If your environment uses an outbound firewall, Tosca needs access to specific network addresses for AI features to work properly. This topic lists the endpoints Tosca relies on and that you need to allow.

Vision AI

https://vision-ai.app.tricentis.com/<your tenant name>

Notes

• You also need to allow WebSocket Secure for this domain.

AI services APIs

Domain depends on region:

• api-eu-west-3.ai.tricentis.com/api/*

• api-us-east-1.ai.tricentis.com/api/*

• api-ap-southeast-2.ai.tricentis.com/api/*

Notes

• The region is where you created your Tosca Cloud tenant. For example, if you created your tenant in Europe, allow api-eu-west-3.ai.tricentis.com/api/*.

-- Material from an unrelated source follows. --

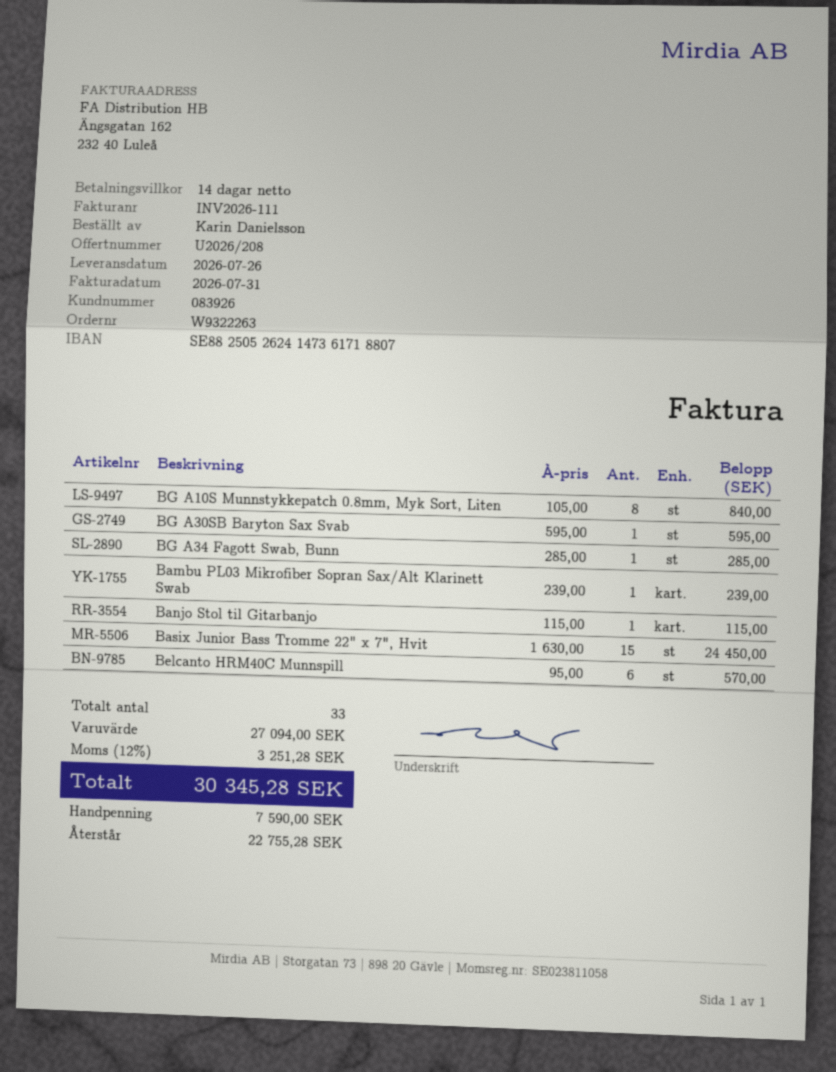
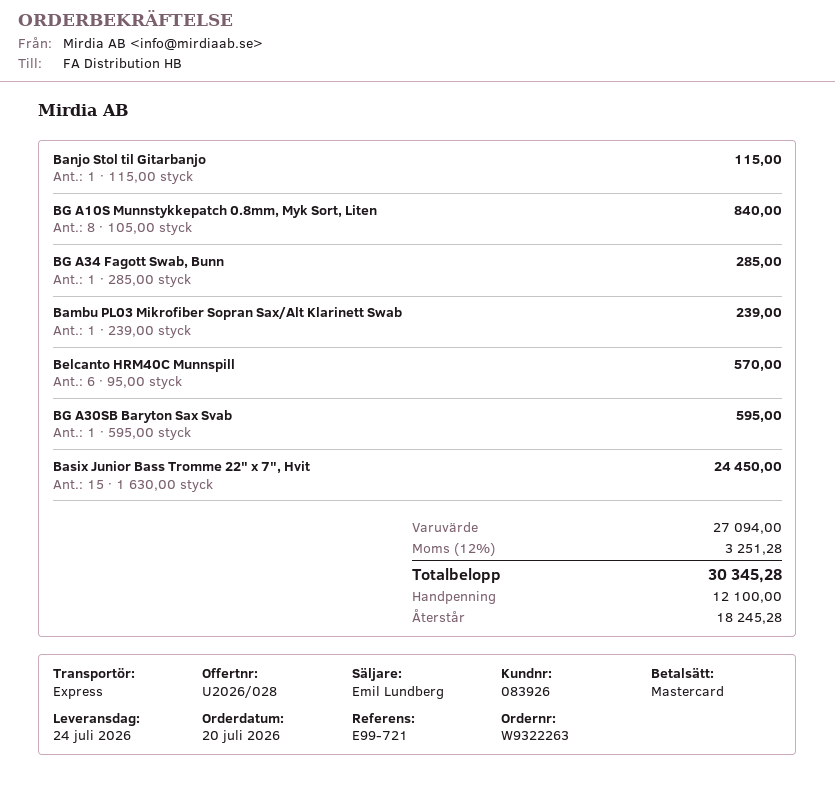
quote number: U2026/208 -> U2026/028
delivery date: 2026-07-26 -> 2026-07-24
deposit: 7590.00 -> 12100.00
balance: 22755.28 -> 18245.28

• You also need to allow WebSocket Secure for this domain.

• Tosca Agentic Test Automation services only use HTTPS, WSS, and TCP port 443.

Tosca Agentic Test Automation front-end

https://tosca-cloud-app.ai.tricentis.com

https://app.ai.tricentis.com/tosca

https://<your Okta org name>.okta.com/*

https://api.coralogix.com/*

https://clientstream.launchdarkly.com/*

https://clientsdk.launchdarkly.com/*

https://events.launchdarkly.com/*

https://otel.observability.app.launchdarkly.com/*

https://pub.observability.app.launchdarkly.com/*

https://fullstory.com/*

https://edge.fullstory.com/*

https://static.fullstory.com/*

rs.fullstory.com

Notes

• You can see your Okta org name in the browser when you sign in to Tosca Cloud.